-- Exercise description --
Reproduce the listing below character for character; drop every image.

-- Provided information --
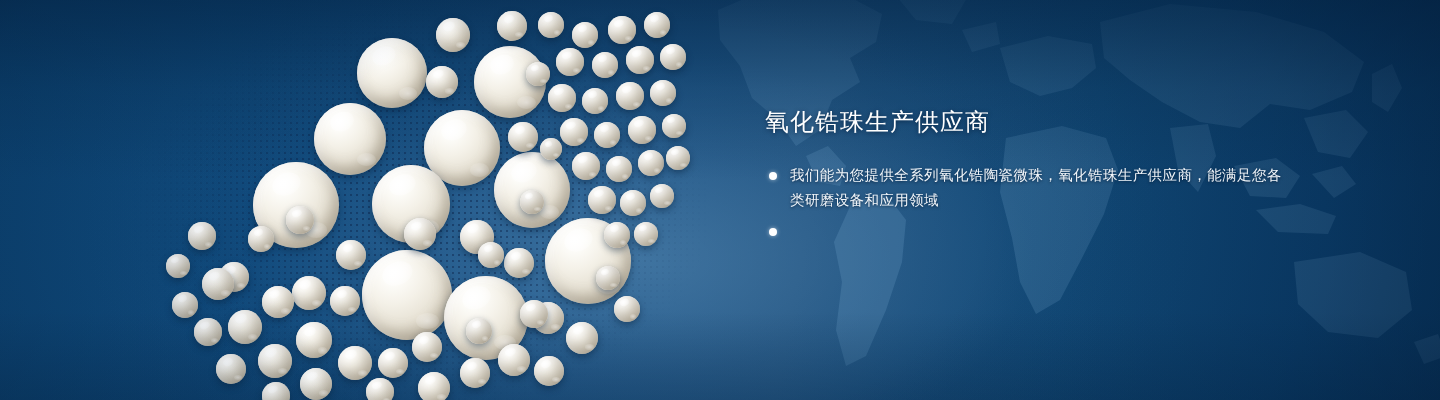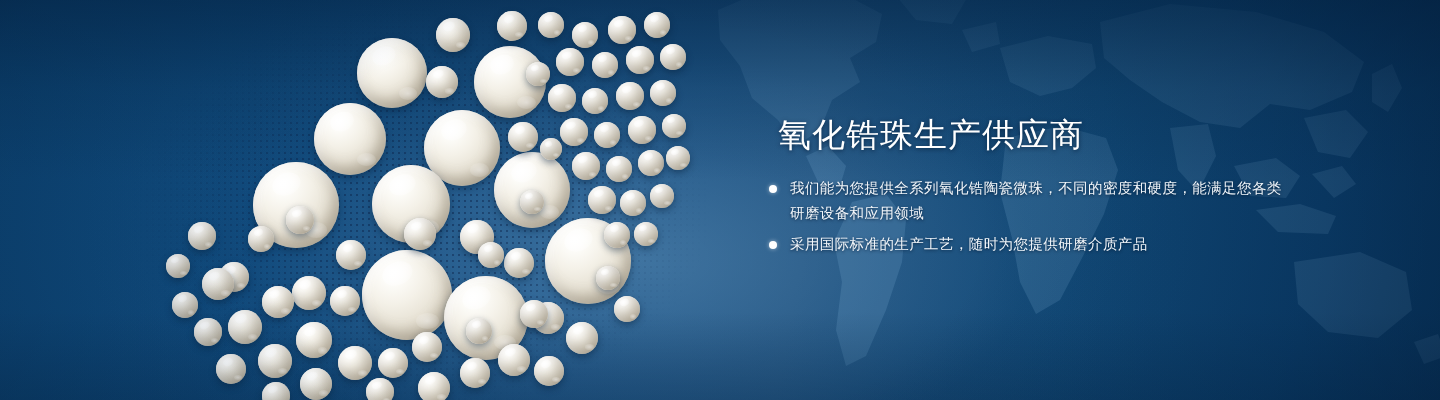--- a/index.html
+++ b/index.html
@@ -136,23 +136,23 @@
   }
 
   
   .copy {
     position: absolute;
     left: 762px;
     top: 100px;
     width: 520px;
   }
   .headline {
-    margin: 16px;
+    margin: 3px;
     color: #ffffff;
-    font-size: 33px;
+    font-size: 24px;
     line-height: 38px;
     font-weight: 500;
     letter-spacing: 1px;
     text-shadow: 0 1px 4px rgba(2,22,46,0.7);
   }
   .bullets {
     list-style: none;
     margin: 22px 0 0 0;
     padding: 0;
   }
@@ -307,22 +307,21 @@
   </div>
 
   <div class="bg-vignette"></div>
 
   <div class="copy">
     <h1 class="headline">氧化锆珠生产供应商</h1>
 
     <ul class="bullets">
       <li class="bullet">
         <span class="dot"></span>
-        <span>我们能为您提供全系列氧化锆陶瓷微珠，不同的密度和硬度，能满足您各类研磨设备和应用领域</span>
+        <span>我们能为您提供全系列氧化锆陶瓷微珠，氧化锆珠生产供应商，能满足您各类研磨设备和应用领域</span>
       </li>
       <li class="bullet">
         <span class="dot"></span>
-        <span>采用国际标准的生产工艺，随时为您提供研磨介质产品</span>
       </li>
     </ul>
   </div>
 
 </div>
 
 </body></html>

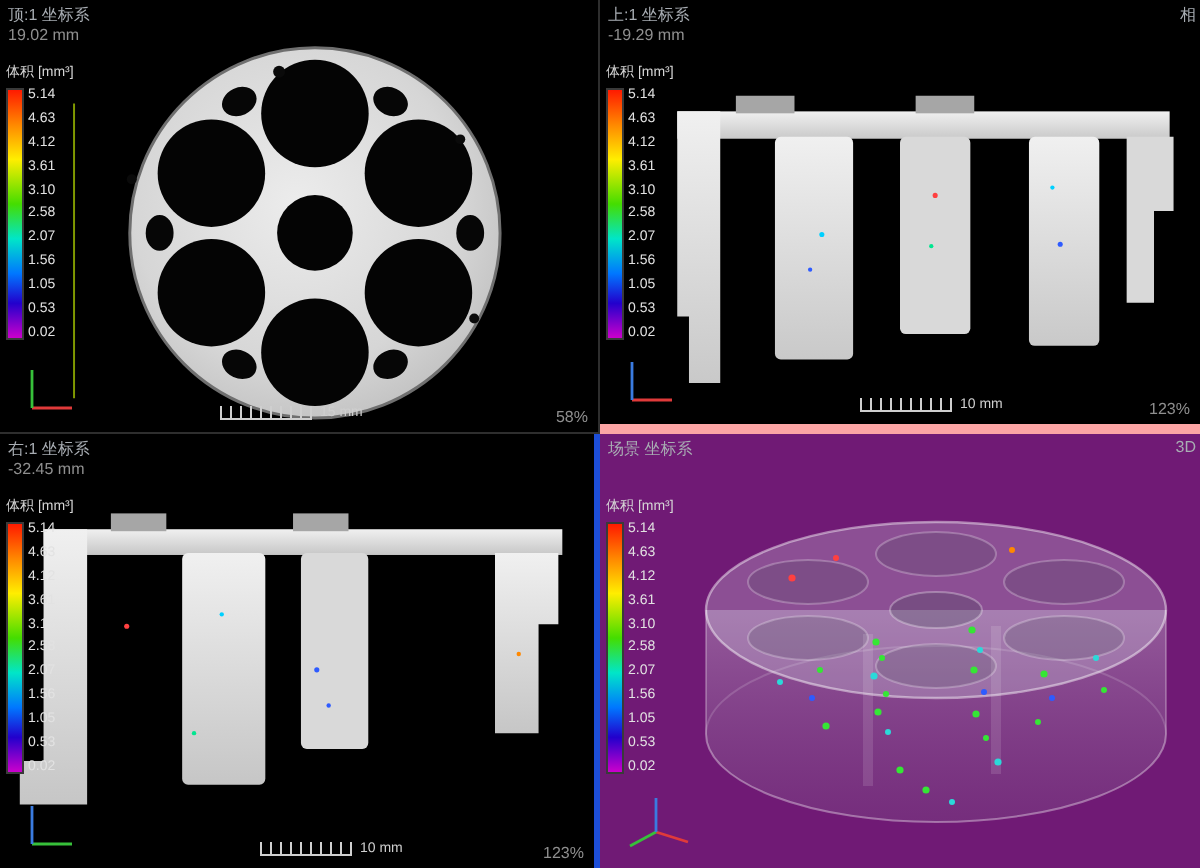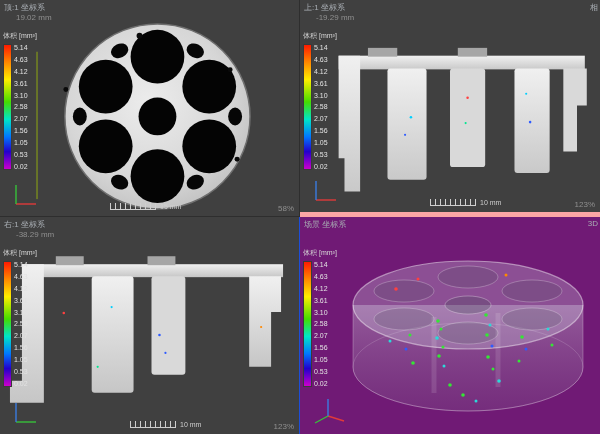--- a/index.html
+++ b/index.html
@@ -1,28 +1,28 @@
 <!DOCTYPE html>
 <html><head>
 <meta charset="utf-8">
 <style>
   html,body{margin:0;padding:0;background:#101010;}
   #app{
     position:relative;width:600px;height:434px;overflow:hidden;
     background:#151515;font-family:"Liberation Sans","DejaVu Sans",sans-serif;
     -webkit-font-smoothing:antialiased;
   }
-  .panel{position:absolute;width:300px;height:217px;background:#404040;overflow:hidden;box-sizing:border-box;}
+  .panel{position:absolute;width:300px;height:217px;background:#000000;overflow:hidden;box-sizing:border-box;}
   .panel.tl{left:0;top:0;border-right:1px solid #2e2e2e;border-bottom:1px solid #2e2e2e;}
   .panel.tr{left:300px;top:0;border-bottom:5px solid #fca5a5;}
-  .panel.bl{left:0;top:217px;border-right:1px solid #1d4ed8;}
+  .panel.bl{left:0;top:217px;border-right:3px solid #1d4ed8;}
   .panel.br{left:300px;top:217px;background:#701a75;}
   .panel-header{position:absolute;top:2px;left:4px;color:#a8adb3;font-size:8px;z-index:7;white-space:nowrap;}
   .corner-label{position:absolute;top:2px;right:2px;color:#a8adb3;font-size:8px;z-index:7;}
-  .pos-readout{position:absolute;top:13px;left:16px;color:#8f8f8f;font-size:8px;z-index:7;}
+  .pos-readout{position:absolute;top:13px;left:4px;color:#8f8f8f;font-size:8px;z-index:7;}
   .zoom-label{position:absolute;right:5px;bottom:3px;color:#8f8f8f;font-size:8px;z-index:7;}
   .colorbar{position:absolute;left:3px;top:31px;z-index:6;}
   .cb-title{font-size:7px;color:#d6d6d6;margin-bottom:3px;white-space:nowrap;}
   .cb-row{display:flex;align-items:stretch;}
   .cb-bar{width:7px;height:124px;border:1px solid #3a3a3a;
     background:linear-gradient(to bottom,
       #ff1a00 0%, #ff8800 14%, #ffee00 28%, #44dd00 46%,
       #00e6c8 60%, #0077ff 74%, #2200cc 86%, #cc00cc 100%);}
   .cb-vals{display:flex;flex-direction:column;justify-content:space-between;margin-left:2px;
     font-size:7px;color:#e2e2e2;line-height:1;}
@@ -179,21 +179,21 @@
       <polygon points="250,59 282,59 282,95 272,95 272,150 250,150" fill="url(#metalG2)"></polygon>
 
       <circle cx="64" cy="96" r="1.3" fill="#ff4040"></circle>
       <circle cx="112" cy="90" r="1.1" fill="#00d0ff"></circle>
       <circle cx="160" cy="118" r="1.3" fill="#2e5bff"></circle>
       <circle cx="166" cy="136" r="1.1" fill="#2e5bff"></circle>
       <circle cx="98" cy="150" r="1.1" fill="#00e690"></circle>
       <circle cx="262" cy="110" r="1.1" fill="#ff8800"></circle>
     </svg>
     <div class="panel-header">右:1 坐标系</div>
-    <div class="pos-readout">-38.29 mm</div>
+    <div class="pos-readout">-32.45 mm</div>
     <div class="colorbar">
       <div class="cb-title">体积 [mm³]</div>
       <div class="cb-row">
         <div class="cb-bar"></div>
         <div class="cb-vals">
             <div>5.14</div>
             <div>4.63</div>
             <div>4.12</div>
             <div>3.61</div>
             <div>3.10</div>

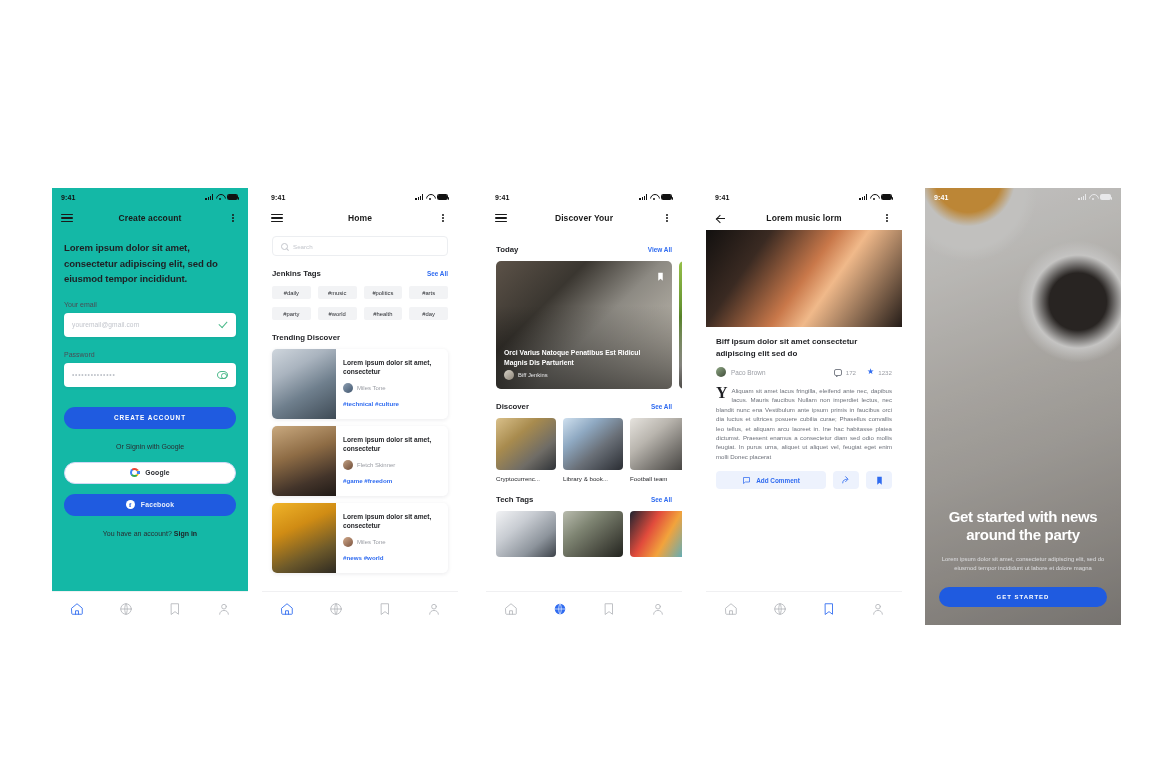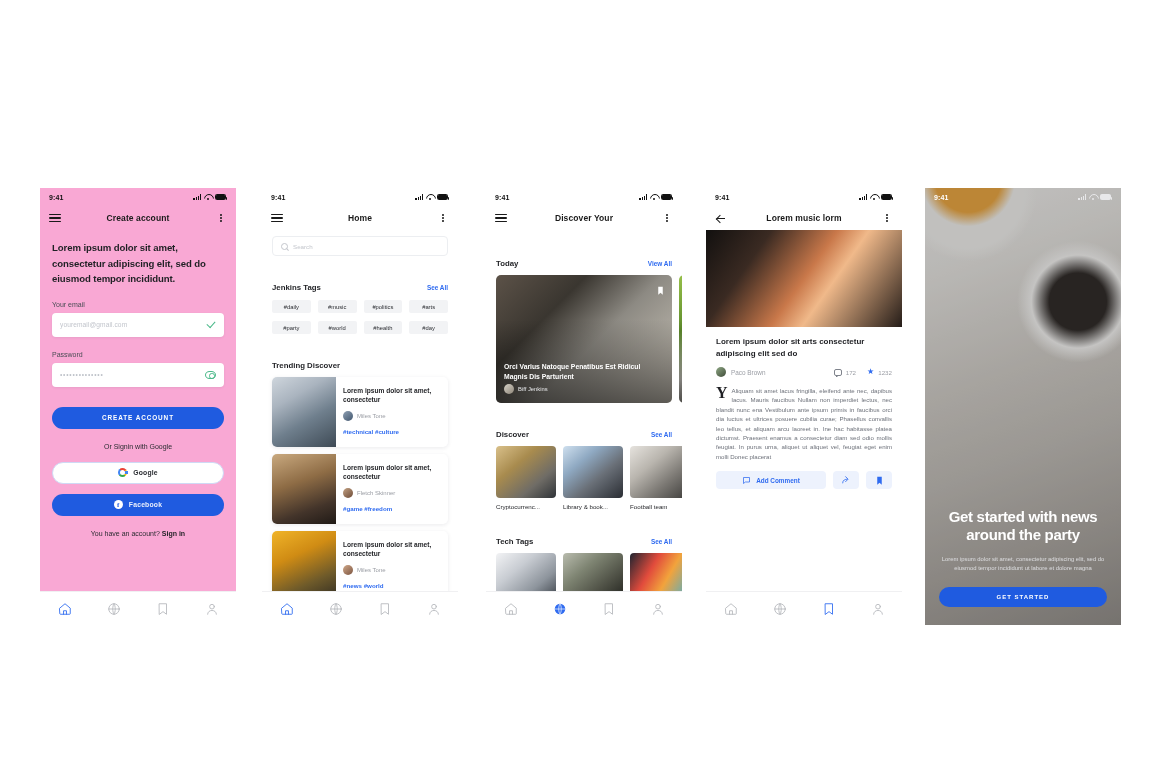--- a/index.html
+++ b/index.html
@@ -12,21 +12,21 @@
   .canvas { position: relative; width: 1170px; height: 780px; }
 
   .phone {
     position: absolute;
     top: 188px;
     width: 196px;
     height: 437px;
     background: #ffffff;
     overflow: hidden;
   }
-  #phone1 { left: 40px; background:#f9a8d4; }
+  #phone1 { left: 52px; background:#14b8a6; }
   #phone2 { left: 262px; background:#ffffff; }
   #phone3 { left: 486px; background:#ffffff; }
   #phone4 { left: 706px; background:#ffffff; }
   #phone5 { left: 925px; background:#cfcdc9; }
 
   
   .statusbar {
     height: 18px; display: flex; align-items: center;
     justify-content: space-between; padding: 0 10px 0 9px;
   }
@@ -120,21 +120,21 @@
 
   
   .s2-body { padding: 2px 10px 0 10px; }
   .search {
     height:20px; border:1px solid #eceef1; border-radius:4px; background:#fff;
     display:flex; align-items:center; gap:5px; padding: 0 8px; margin-top:4px;
   }
   .mag { width:7px;height:7px;border:1.1px solid #c3c6cc;border-radius:50%;position:relative;}
   .mag::after{content:'';position:absolute;right:-2.4px;bottom:-1.4px;width:3px;height:1.1px;background:#c3c6cc;transform:rotate(45deg);}
   .search span { font-size:6.2px; color:#c3c6cc;}
-  .sect-row { display:flex; align-items:baseline; justify-content:space-between; margin-top:27px;}
+  .sect-row { display:flex; align-items:baseline; justify-content:space-between; margin-top:13px;}
   .sect-title { font-size:7.8px; font-weight:700; color:#1f2024;}
   .sect-link { font-size:6.4px; color:#2f6bf0; font-weight:700; cursor:pointer;}
   .tagrow { display:flex; gap:7px; margin-top:8px; }
   .tag {
     flex:1; height:13px; background:#f2f3f5; border-radius:2px;
     display:flex; align-items:center; justify-content:center;
     font-size:5.8px; color:#2a2c31; cursor:pointer;
   }
   .artlist { margin-top:7px; display:flex; flex-direction:column; gap:7px;}
   .artcard {
@@ -560,21 +560,21 @@
       <div class="kebab">
           <i></i>
           <i></i>
           <i></i>
         </div>
     </div>
 
     <div class="s4-hero" style="background-image:linear-gradient(125deg,#12100f 0%,#3a2a22 25%,#c9784a 50%,#f0b98a 62%,#241c18 100%);"></div>
 
     <div class="s4-body">
-      <div class="s4-title">Lorem ipsum dolor sit arts consectetur adipiscing elit sed do</div>
+      <div class="s4-title">Biff ipsum dolor sit amet consectetur adipiscing elit sed do</div>
 
       <div class="s4-meta">
         <div class="s4-auth">
           <div class="avatar" style="background-image:linear-gradient(140deg,#8fa885,#3e4a38);"></div>
           <span>Paco Brown</span>
         </div>
         <div class="s4-stats">
           <div class="stat">
             <span class="bubble"></span>
             <span>172</span>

-- Written answer --
--- a/index.html
+++ b/index.html
@@ -136,23 +136,23 @@
   }
 
   
   .copy {
     position: absolute;
     left: 762px;
     top: 100px;
     width: 520px;
   }
   .headline {
-    margin: 16px;
+    margin: 3px;
     color: #ffffff;
-    font-size: 33px;
+    font-size: 24px;
     line-height: 38px;
     font-weight: 500;
     letter-spacing: 1px;
     text-shadow: 0 1px 4px rgba(2,22,46,0.7);
   }
   .bullets {
     list-style: none;
     margin: 22px 0 0 0;
     padding: 0;
   }
@@ -307,22 +307,21 @@
   </div>
 
   <div class="bg-vignette"></div>
 
   <div class="copy">
     <h1 class="headline">氧化锆珠生产供应商</h1>
 
     <ul class="bullets">
       <li class="bullet">
         <span class="dot"></span>
-        <span>我们能为您提供全系列氧化锆陶瓷微珠，不同的密度和硬度，能满足您各类研磨设备和应用领域</span>
+        <span>我们能为您提供全系列氧化锆陶瓷微珠，氧化锆珠生产供应商，能满足您各类研磨设备和应用领域</span>
       </li>
       <li class="bullet">
         <span class="dot"></span>
-        <span>采用国际标准的生产工艺，随时为您提供研磨介质产品</span>
       </li>
     </ul>
   </div>
 
 </div>
 
 </body></html>

--- a/index.html
+++ b/index.html
@@ -1,28 +1,28 @@
 <!DOCTYPE html>
 <html><head>
 <meta charset="utf-8">
 <style>
   html,body{margin:0;padding:0;background:#101010;}
   #app{
     position:relative;width:600px;height:434px;overflow:hidden;
     background:#151515;font-family:"Liberation Sans","DejaVu Sans",sans-serif;
     -webkit-font-smoothing:antialiased;
   }
-  .panel{position:absolute;width:300px;height:217px;background:#404040;overflow:hidden;box-sizing:border-box;}
+  .panel{position:absolute;width:300px;height:217px;background:#000000;overflow:hidden;box-sizing:border-box;}
   .panel.tl{left:0;top:0;border-right:1px solid #2e2e2e;border-bottom:1px solid #2e2e2e;}
   .panel.tr{left:300px;top:0;border-bottom:5px solid #fca5a5;}
-  .panel.bl{left:0;top:217px;border-right:1px solid #1d4ed8;}
+  .panel.bl{left:0;top:217px;border-right:3px solid #1d4ed8;}
   .panel.br{left:300px;top:217px;background:#701a75;}
   .panel-header{position:absolute;top:2px;left:4px;color:#a8adb3;font-size:8px;z-index:7;white-space:nowrap;}
   .corner-label{position:absolute;top:2px;right:2px;color:#a8adb3;font-size:8px;z-index:7;}
-  .pos-readout{position:absolute;top:13px;left:16px;color:#8f8f8f;font-size:8px;z-index:7;}
+  .pos-readout{position:absolute;top:13px;left:4px;color:#8f8f8f;font-size:8px;z-index:7;}
   .zoom-label{position:absolute;right:5px;bottom:3px;color:#8f8f8f;font-size:8px;z-index:7;}
   .colorbar{position:absolute;left:3px;top:31px;z-index:6;}
   .cb-title{font-size:7px;color:#d6d6d6;margin-bottom:3px;white-space:nowrap;}
   .cb-row{display:flex;align-items:stretch;}
   .cb-bar{width:7px;height:124px;border:1px solid #3a3a3a;
     background:linear-gradient(to bottom,
       #ff1a00 0%, #ff8800 14%, #ffee00 28%, #44dd00 46%,
       #00e6c8 60%, #0077ff 74%, #2200cc 86%, #cc00cc 100%);}
   .cb-vals{display:flex;flex-direction:column;justify-content:space-between;margin-left:2px;
     font-size:7px;color:#e2e2e2;line-height:1;}
@@ -179,21 +179,21 @@
       <polygon points="250,59 282,59 282,95 272,95 272,150 250,150" fill="url(#metalG2)"></polygon>
 
       <circle cx="64" cy="96" r="1.3" fill="#ff4040"></circle>
       <circle cx="112" cy="90" r="1.1" fill="#00d0ff"></circle>
       <circle cx="160" cy="118" r="1.3" fill="#2e5bff"></circle>
       <circle cx="166" cy="136" r="1.1" fill="#2e5bff"></circle>
       <circle cx="98" cy="150" r="1.1" fill="#00e690"></circle>
       <circle cx="262" cy="110" r="1.1" fill="#ff8800"></circle>
     </svg>
     <div class="panel-header">右:1 坐标系</div>
-    <div class="pos-readout">-38.29 mm</div>
+    <div class="pos-readout">-32.45 mm</div>
     <div class="colorbar">
       <div class="cb-title">体积 [mm³]</div>
       <div class="cb-row">
         <div class="cb-bar"></div>
         <div class="cb-vals">
             <div>5.14</div>
             <div>4.63</div>
             <div>4.12</div>
             <div>3.61</div>
             <div>3.10</div>

--- a/index.html
+++ b/index.html
@@ -12,21 +12,21 @@
   .canvas { position: relative; width: 1170px; height: 780px; }
 
   .phone {
     position: absolute;
     top: 188px;
     width: 196px;
     height: 437px;
     background: #ffffff;
     overflow: hidden;
   }
-  #phone1 { left: 40px; background:#f9a8d4; }
+  #phone1 { left: 52px; background:#14b8a6; }
   #phone2 { left: 262px; background:#ffffff; }
   #phone3 { left: 486px; background:#ffffff; }
   #phone4 { left: 706px; background:#ffffff; }
   #phone5 { left: 925px; background:#cfcdc9; }
 
   
   .statusbar {
     height: 18px; display: flex; align-items: center;
     justify-content: space-between; padding: 0 10px 0 9px;
   }
@@ -120,21 +120,21 @@
 
   
   .s2-body { padding: 2px 10px 0 10px; }
   .search {
     height:20px; border:1px solid #eceef1; border-radius:4px; background:#fff;
     display:flex; align-items:center; gap:5px; padding: 0 8px; margin-top:4px;
   }
   .mag { width:7px;height:7px;border:1.1px solid #c3c6cc;border-radius:50%;position:relative;}
   .mag::after{content:'';position:absolute;right:-2.4px;bottom:-1.4px;width:3px;height:1.1px;background:#c3c6cc;transform:rotate(45deg);}
   .search span { font-size:6.2px; color:#c3c6cc;}
-  .sect-row { display:flex; align-items:baseline; justify-content:space-between; margin-top:27px;}
+  .sect-row { display:flex; align-items:baseline; justify-content:space-between; margin-top:13px;}
   .sect-title { font-size:7.8px; font-weight:700; color:#1f2024;}
   .sect-link { font-size:6.4px; color:#2f6bf0; font-weight:700; cursor:pointer;}
   .tagrow { display:flex; gap:7px; margin-top:8px; }
   .tag {
     flex:1; height:13px; background:#f2f3f5; border-radius:2px;
     display:flex; align-items:center; justify-content:center;
     font-size:5.8px; color:#2a2c31; cursor:pointer;
   }
   .artlist { margin-top:7px; display:flex; flex-direction:column; gap:7px;}
   .artcard {
@@ -560,21 +560,21 @@
       <div class="kebab">
           <i></i>
           <i></i>
           <i></i>
         </div>
     </div>
 
     <div class="s4-hero" style="background-image:linear-gradient(125deg,#12100f 0%,#3a2a22 25%,#c9784a 50%,#f0b98a 62%,#241c18 100%);"></div>
 
     <div class="s4-body">
-      <div class="s4-title">Lorem ipsum dolor sit arts consectetur adipiscing elit sed do</div>
+      <div class="s4-title">Biff ipsum dolor sit amet consectetur adipiscing elit sed do</div>
 
       <div class="s4-meta">
         <div class="s4-auth">
           <div class="avatar" style="background-image:linear-gradient(140deg,#8fa885,#3e4a38);"></div>
           <span>Paco Brown</span>
         </div>
         <div class="s4-stats">
           <div class="stat">
             <span class="bubble"></span>
             <span>172</span>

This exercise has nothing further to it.